The board of the Indiana Public Retirement System approved switching five percent of its fixed-income bucket to private debt strategies, as part of an annual asset allocation review.  

The Indiana Public Retirement System plans to invest five percent in private credit strategies, as part of its fixed income ex-inflation linked portfolio, which currently makes up 24 percent. The board of the $30 billion system approved the change at a meeting last Friday (26 June), amid other tweaks to its asset allocation policy. The changes, which were recommended by the pension’s investment consultant, Verus, were made to improve risk-adjusted returns.

The retirement system is increasing its non-inflation-linked fixed income portfolio to 24 percent from 22 percent, while dropping its inflation-linked fixed income portfolio from 10 to seven percent. The ex-inflation linked portion, which includes private credit strategies, is only going up by two percent, the pension will allocate five percent overall to private credit strategies, while cutting TIPS (Treasury-Inflation Protected Securities) and other non-inflation linked bond investments, according to Indiana’s board meeting materials.

“Private credit has attractive risk / return characteristics but is illiquid and would take time to build out,” said the pension’s meeting documents. “Private credit allocation could function as a ‘release valve’ for current overweight to private equity, requiring less aggressive funding to reach target weight,” added a presentation from Verus to the board.

Indiana already invests with some private credit managers and funds, although it hasn’t previously stated a target for the asset class.
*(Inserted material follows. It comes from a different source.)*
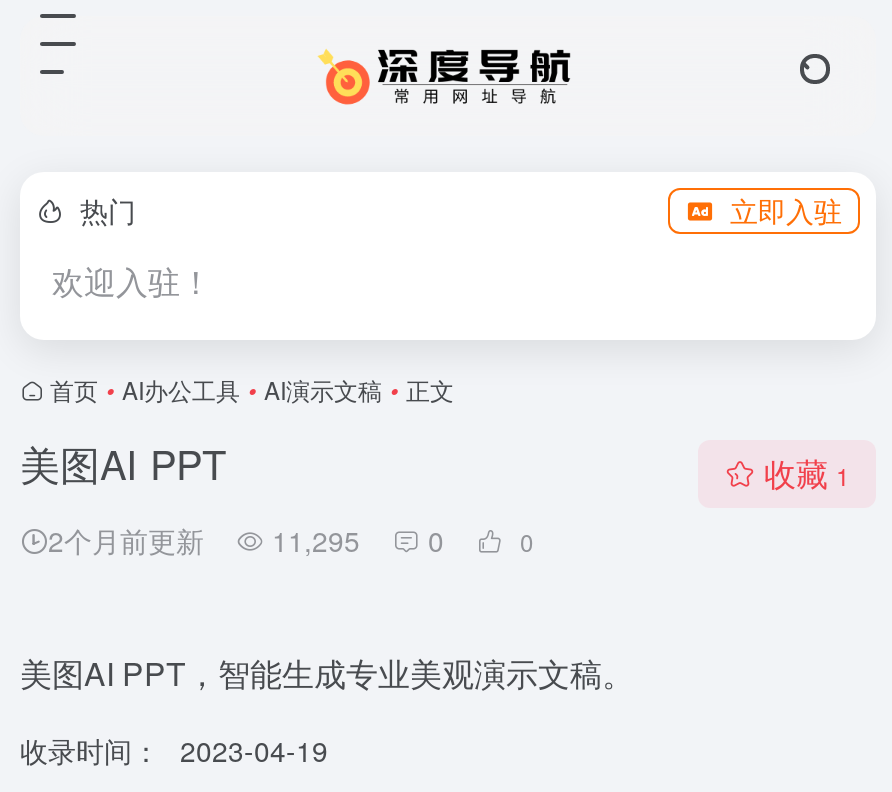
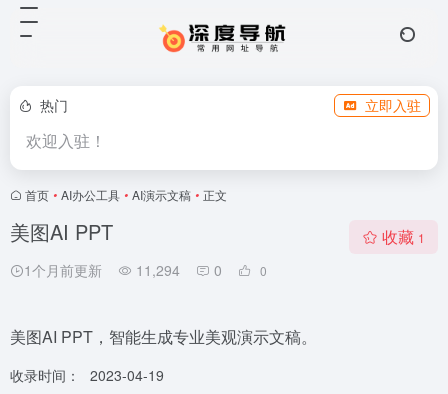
- 2个月前更新
+ 1个月前更新

- 11,295
+ 11,294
Earlier this year, the pension invested $250 million in a separate account with Oak Hill Advisors and another $100 million in a broad credit mandate with Oaktree Capital Management.

Other changes to the new asset allocation policy include raising the risk parity allocation to 12 percent from 10 percent, as well as slightly dropping real estate but half a percent to 7 percent. The new asset mix should help the pension achieve 6.44 percent 10-year returns, up from a current projected yield of 6.25 percent over ten years.